What about the rest of the story? When I think of “military” and “the Pope,” the Swiss Guard immediately springs to mind. Unfortunately, Philippe was neither Swiss, nor Catholic. That branch of the family has a long history of being Lutheran. I doubt the Swiss Guard would have made an exception for him!
Digging a little deeper, one learns there were other military forces associated with the Vatican. One difficulty is that some of them disbanded, or morphed into a different structure, so it’s difficult to nail down who he would have been assigned to. Wikipedia mentions (under the”Papal Military” heading) the Papal Army (1860-1870), containing Italians, Swiss, Irish, plus “artillery and dragoons” (not specifying where those men came from). An international Catholic volunteer corps (Papal Zouaves) was another group formed in 1861 to defend the Papal States. It had a strong French influence, despite the many other nationalities participating. That could be a possibility.
No, I haven’t forgotten that he wasn’t Catholic, but the Second Empire still favored Catholicism, so it’s possible he was sent to Rome, regardless of his beliefs. Unfortunately, unless or until I can obtain access to the military registers, I cannot be more specific than those suggestions. It’s possible there were other, smaller units that simply have been forgotten about.
What about the walking? The distance from Dehlingen to the Vatican is 725 miles. That’s 250 miles longer than the Camino de Santiago—which people walk regularly, and about 1/3 of the Appalachian Trail—another busy route. Google maps tells me it takes 249 hours on foot, so it might be doable in about a month? While an undertaking of that sort rarely crosses our minds, today, back then it was probably more common, particularly for the infantry!
While I am unable to confirm all the details of this legend, nothing I discovered left me with the impression it was impossible, or even unlikely. I can’t imagine my Alsatian cousins would make up a story like that, or get the story so wrong. Philippe’s brother, Heinrich, lived until 1909. While most of Heinrich’s children were born after Philippe died, or were very young, it seems like Philippe was talked about and remembered by that family.

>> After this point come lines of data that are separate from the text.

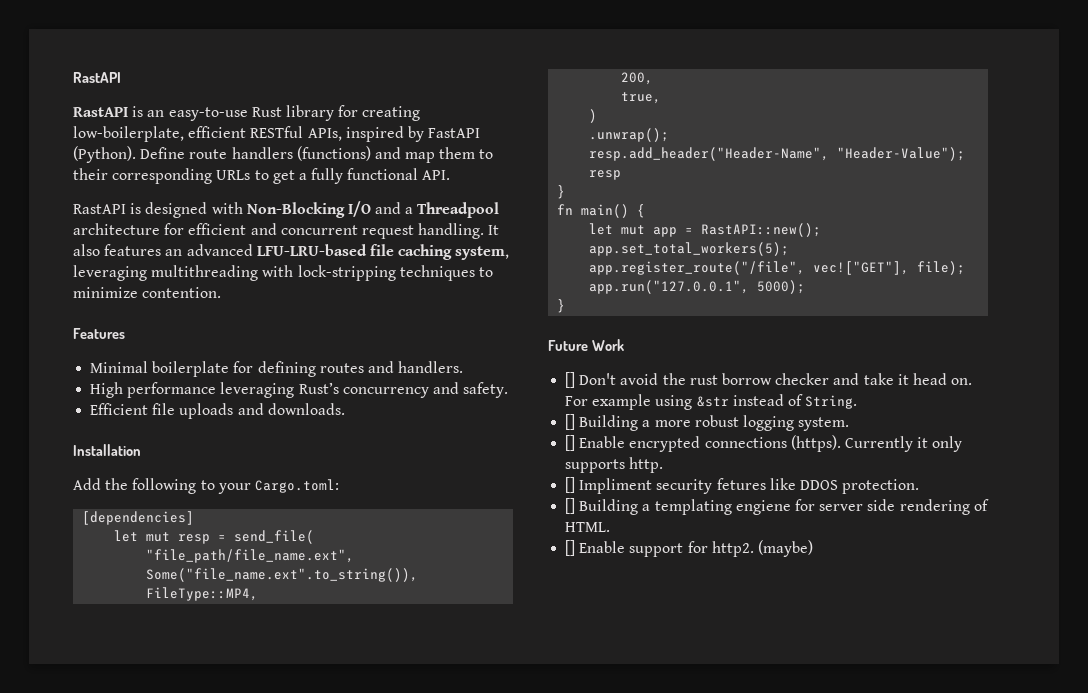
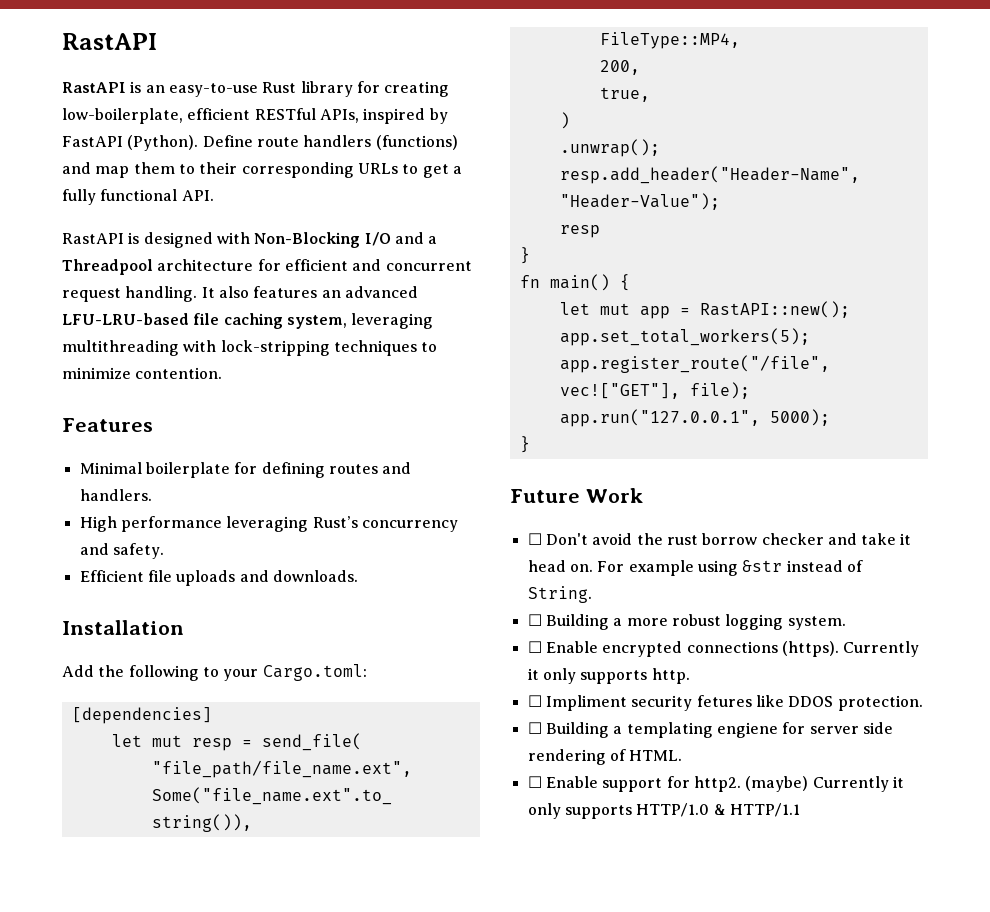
- [] Don't avoid the rust borrow checker and take it head on.
+ ☐ Don't avoid the rust borrow checker and take it head on.
- [] Building a more robust logging system.
+ ☐ Building a more robust logging system.
- [] Enable encrypted connections (https).
+ ☐ Enable encrypted connections (https).
- [] Impliment security fetures like DDOS protection.
+ ☐ Impliment security fetures like DDOS protection.
- [] Building a templating engiene for server side rendering of HTML.
+ ☐ Building a templating engiene for server side rendering of HTML.
- [] Enable support for http2.
+ ☐ Enable support for http2.
- (maybe)
+ (maybe) Currently it only supports HTTP/1.0 & HTTP/1.1

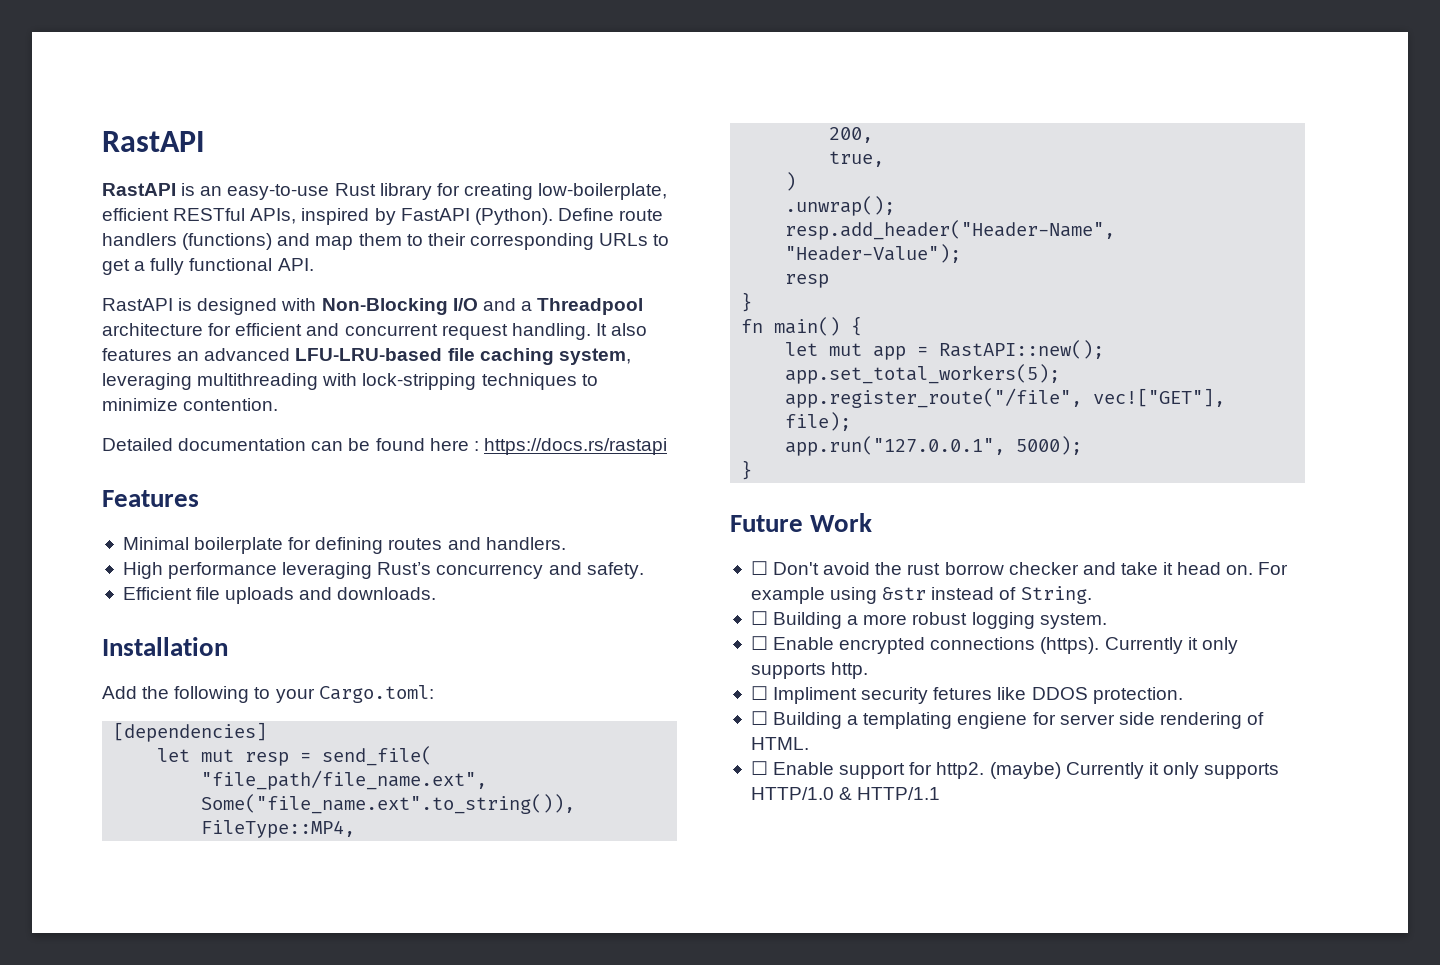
+ Detailed documentation can be found here : https://docs.rs/rastapi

Here in the States, we didn’t hear the story of him until 1994, but obviously someone had kept his memory alive! For that, I am grateful.
¹”États-civil”, database, Archives Départementales du Bas-Rhin (archives.bas-rhin.fr), Dehlingen, Registre de naissances (Birth Registers) 1841, p. 8, no. 29, Philippe MEINTZER, 13 December 1841; accessed 4 July 2019.

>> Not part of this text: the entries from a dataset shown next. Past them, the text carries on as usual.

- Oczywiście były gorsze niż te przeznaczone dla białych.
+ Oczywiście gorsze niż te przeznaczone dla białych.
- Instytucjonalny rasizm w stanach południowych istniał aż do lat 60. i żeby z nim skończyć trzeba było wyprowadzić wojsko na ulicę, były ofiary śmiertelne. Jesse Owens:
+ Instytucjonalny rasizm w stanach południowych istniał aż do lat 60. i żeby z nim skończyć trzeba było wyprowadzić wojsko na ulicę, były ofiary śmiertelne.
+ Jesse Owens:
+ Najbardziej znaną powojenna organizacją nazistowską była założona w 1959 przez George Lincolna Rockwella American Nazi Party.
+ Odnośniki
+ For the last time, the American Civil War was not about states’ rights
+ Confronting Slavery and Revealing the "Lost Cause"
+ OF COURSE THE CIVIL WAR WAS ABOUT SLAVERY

²”États-civil”, database, Archives Départementales du Bas-Rhin (archives.bas-rhin.fr), Dehlingen, Registre de décès (Death Registers) 1871, p. 3, no. 6, Philippe MEINTZER, 28 April 1871; accessed 4 July 2019.
³Morddell, Anne. 2010. “French Military Records – Les Recensements Militaires”. The French Genealogy Blog. https://french-genealogy.typepad.com/genealogie/2010/04/french-military-records-les-recensements-militaires.html.
41861 census of France, canton Saare-Union, arrondissement de Saverne, Bas-Rhin, p. 5, no. 39, family 48, person 215, Chrétien MEINTZER household. Chrétien MEINTZER, age 54; accessed 4 July 2019; digital image, Archives Départementales du Bas-Rhin, (archives.bas-rhin.fr).
51866 census of France, canton Sarre-Union, arrondissement de Saverne, Bas-Rhin, p. 5, no. 40, family 50, person 213, Chrétien MEINTZER household. Chrétien MEINTZER, age 59; accessed 4 July 2019 [Philippe absent from home]; digital image, Archives Départementales du Bas-Rhin, (archives.bas-rhin.fr).